Structure and function of histone acetyltransferases.

Author information

1
The Wistar Institute and the Department of Chemistry, University of Pennsylvania, Philadelphia 19104, USA. marmor@wistar.upenn.edu

Abstract

Histone acetyltranferase (HAT) enzymes are the catalytic subunit of large multisubunit HAT complexes that acetylate the epsilon-amino group of specific lysine residues on histone tails to promote transcriptional activation.
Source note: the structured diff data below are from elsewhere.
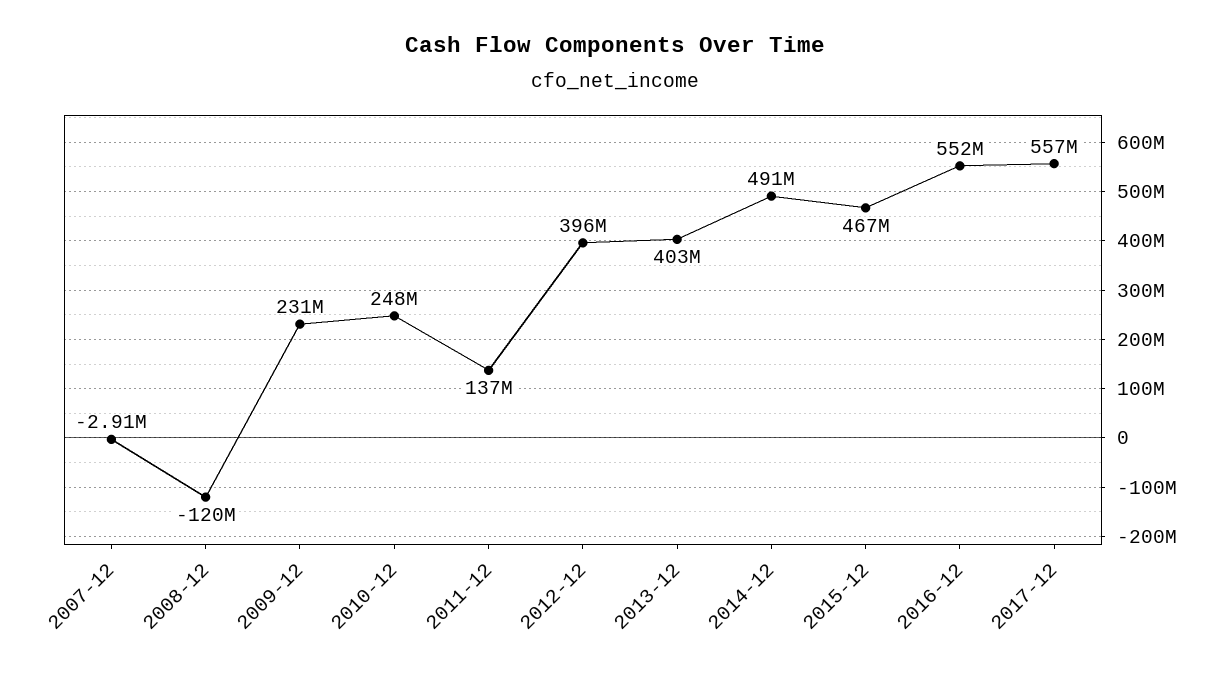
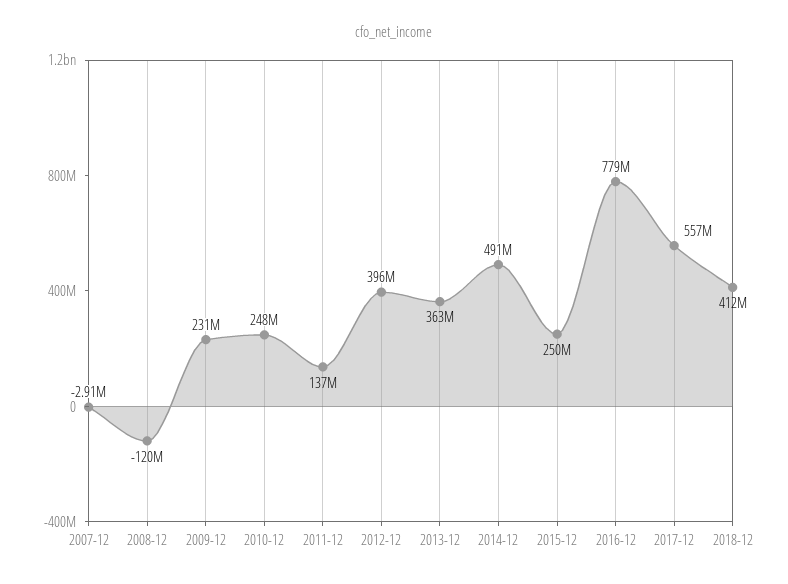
2013-12: 403000000 -> 363000000
2015-12: 467000000 -> 250000000
2016-12: 552000000 -> 779000000
2018-12: none -> 412000000

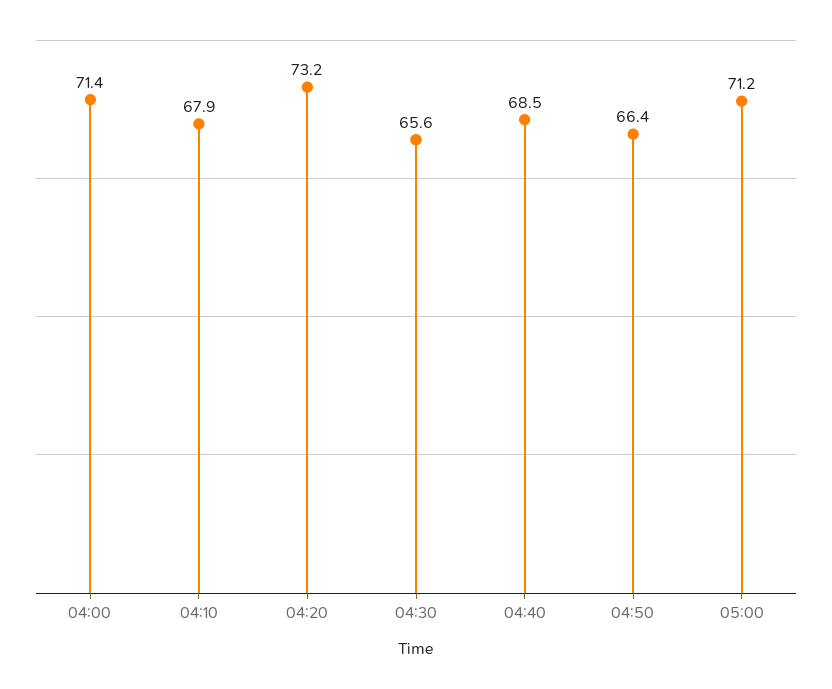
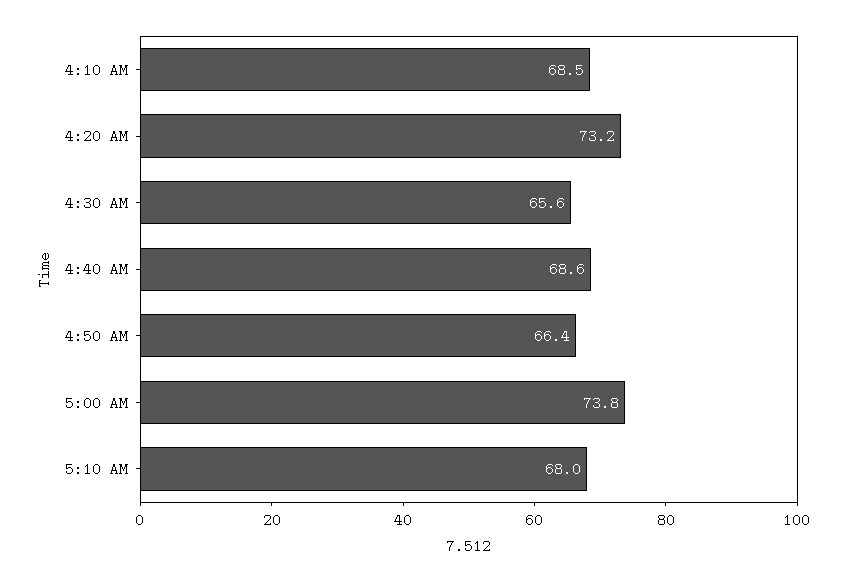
04:00: 71.4 -> none
04:10: 67.9 -> 68.5
04:40: 68.5 -> 68.6
05:00: 71.2 -> 73.8
5:10 AM: none -> 68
Recent structural and functional studies on the divergent HAT enzymes Gcn5/PCAF, Esa1 and Hat1 have provided new insights into the underlying mechanism of histone binding and acetylation by HAT proteins. The three HAT enzymes contain a structurally conserved core domain that plays a functionally conserved role in binding the coenzyme A cofactor and in harboring the putative general base for catalysis. Structurally variable N- and C-terminal domains appear to contain a related scaffold that mediates histone substrate binding. These data provide a framework for understanding the structure and function of other more divergent HAT proteins such as TAF(II)250 and CBP/p300, and provides a starting point for understanding how HAT proteins may cooperate with other factors within in vivo HAT complexes to promote transcriptional activation.

PMID:
11437231
DOI:
10.1007/pl00000893
[Indexed for MEDLINE]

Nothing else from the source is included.